[Version difference data]
----------
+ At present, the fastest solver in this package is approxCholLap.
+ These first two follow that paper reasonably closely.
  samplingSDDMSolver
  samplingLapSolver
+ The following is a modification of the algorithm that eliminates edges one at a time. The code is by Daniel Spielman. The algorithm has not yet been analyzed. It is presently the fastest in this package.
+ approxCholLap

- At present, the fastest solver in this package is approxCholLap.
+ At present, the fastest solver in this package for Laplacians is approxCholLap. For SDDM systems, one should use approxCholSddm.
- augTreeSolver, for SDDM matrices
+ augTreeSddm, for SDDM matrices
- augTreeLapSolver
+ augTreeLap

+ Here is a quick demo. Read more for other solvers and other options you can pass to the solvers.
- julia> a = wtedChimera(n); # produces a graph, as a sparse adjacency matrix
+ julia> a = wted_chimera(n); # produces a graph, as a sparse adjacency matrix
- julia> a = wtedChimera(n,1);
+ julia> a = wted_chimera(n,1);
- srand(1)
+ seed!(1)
----------
INSTRUCTIONS FOR THE TASK – Set down, word for word, every line from the line that holds "- julia> a = wtedChimera(n);" to the end of the entries above, including both ends.

OUTPUT FOR THIS TASK –
- julia> a = wtedChimera(n); # produces a graph, as a sparse adjacency matrix
+ julia> a = wted_chimera(n); # produces a graph, as a sparse adjacency matrix
- julia> a = wtedChimera(n,1);
+ julia> a = wted_chimera(n,1);
- srand(1)
+ seed!(1)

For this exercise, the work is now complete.